[[ Material for this task open ]]
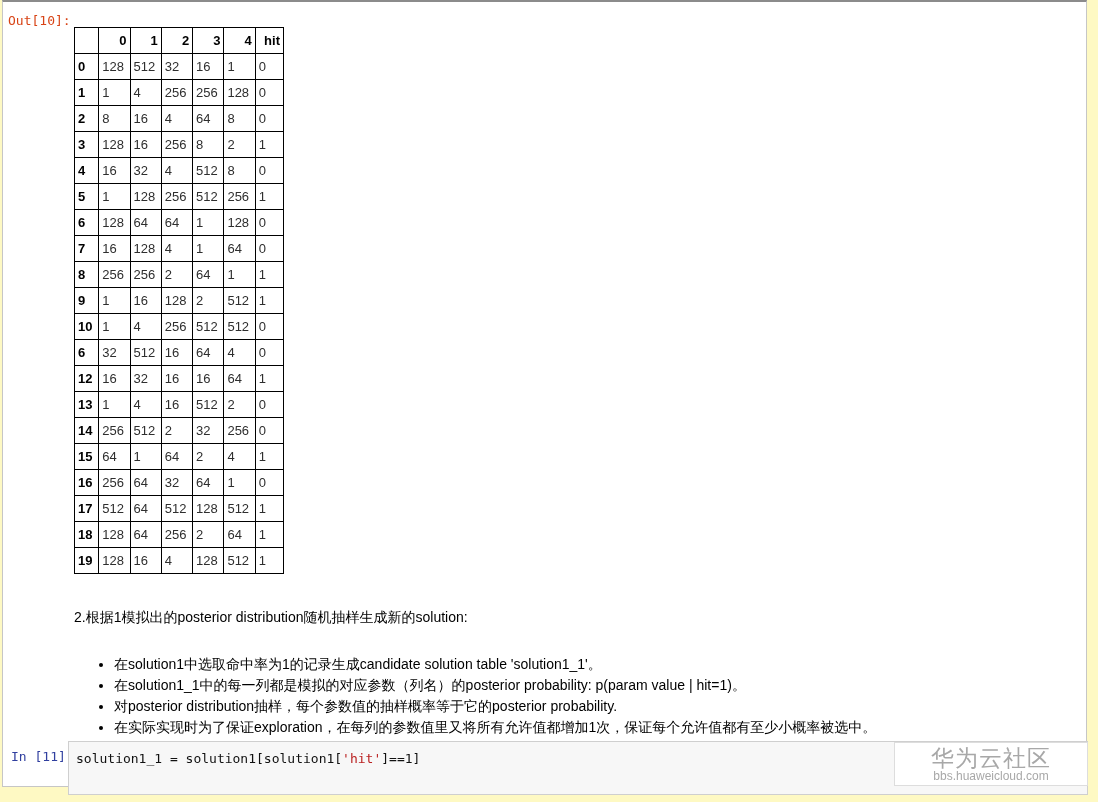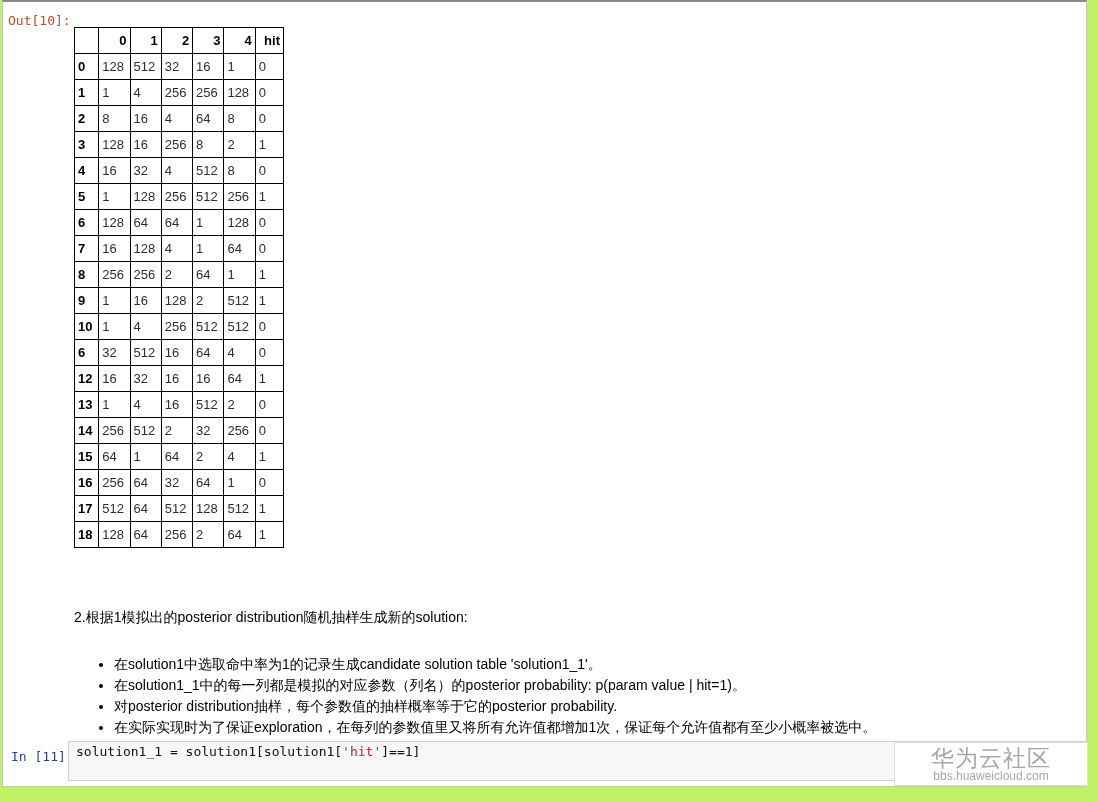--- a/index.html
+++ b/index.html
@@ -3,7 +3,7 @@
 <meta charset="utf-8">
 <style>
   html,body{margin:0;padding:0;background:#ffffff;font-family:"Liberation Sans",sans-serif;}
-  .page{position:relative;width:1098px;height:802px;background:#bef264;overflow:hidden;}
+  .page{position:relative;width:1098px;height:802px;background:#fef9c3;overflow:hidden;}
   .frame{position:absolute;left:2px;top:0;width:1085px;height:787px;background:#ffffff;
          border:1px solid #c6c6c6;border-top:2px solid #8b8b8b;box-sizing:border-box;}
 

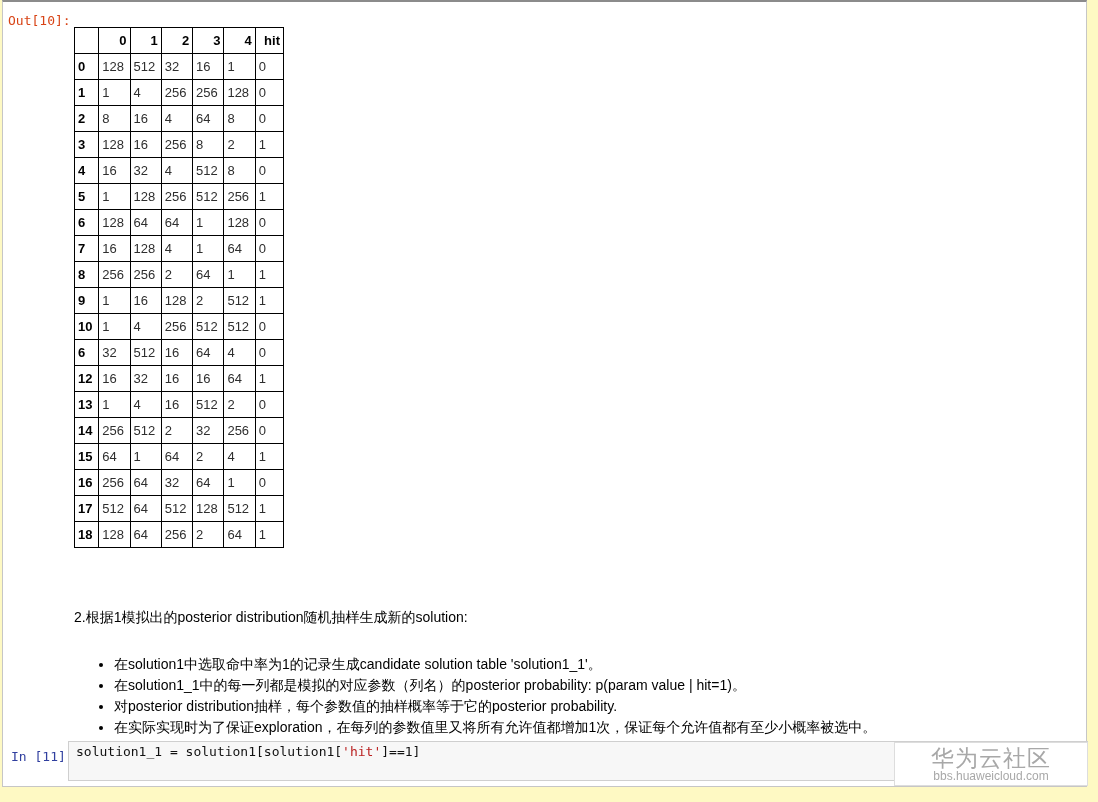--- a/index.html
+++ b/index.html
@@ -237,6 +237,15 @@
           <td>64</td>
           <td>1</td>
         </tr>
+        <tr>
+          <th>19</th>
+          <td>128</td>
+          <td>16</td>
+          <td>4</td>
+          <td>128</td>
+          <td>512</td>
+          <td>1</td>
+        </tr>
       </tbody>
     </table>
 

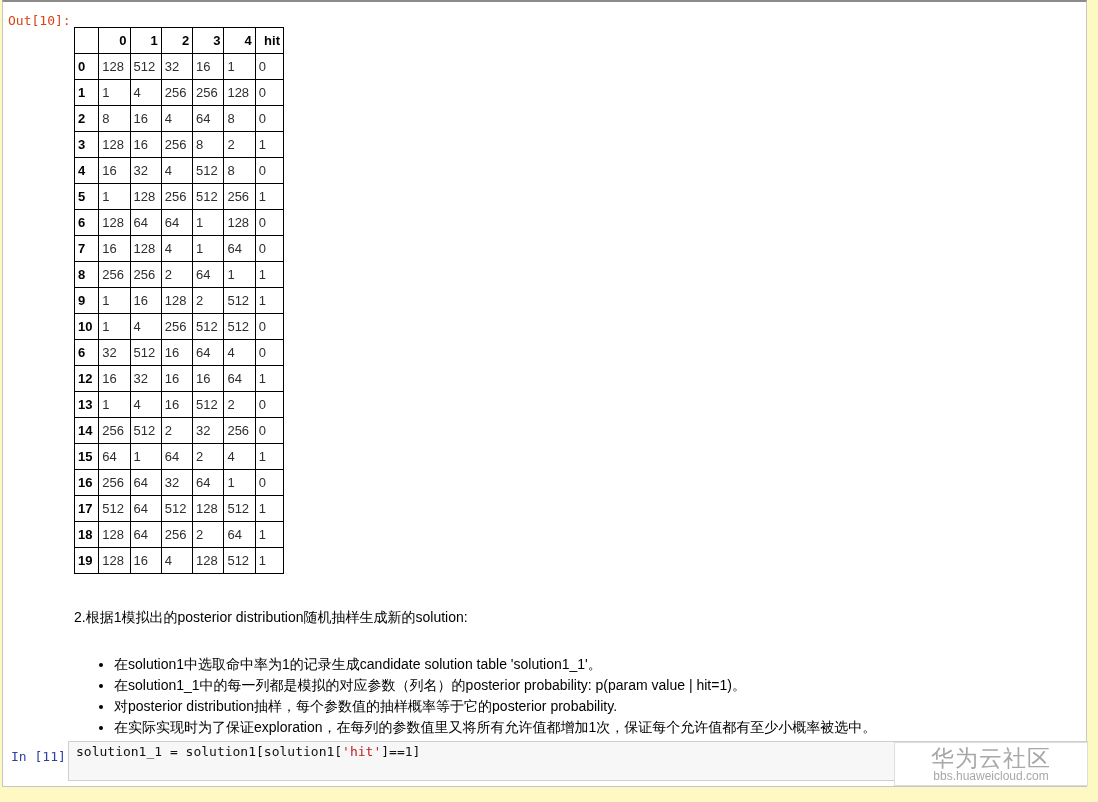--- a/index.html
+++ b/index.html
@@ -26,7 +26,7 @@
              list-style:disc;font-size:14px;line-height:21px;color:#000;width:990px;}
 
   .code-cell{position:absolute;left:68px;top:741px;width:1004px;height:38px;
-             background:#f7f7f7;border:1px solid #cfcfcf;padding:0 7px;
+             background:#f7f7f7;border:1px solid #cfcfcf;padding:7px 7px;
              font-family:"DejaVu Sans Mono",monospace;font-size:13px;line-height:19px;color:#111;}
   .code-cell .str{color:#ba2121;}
[[ Material for this task closed ]]
Your reply should be the number of lines in the entries that contain "overflow", nothing more.

## Answer for this exercise
2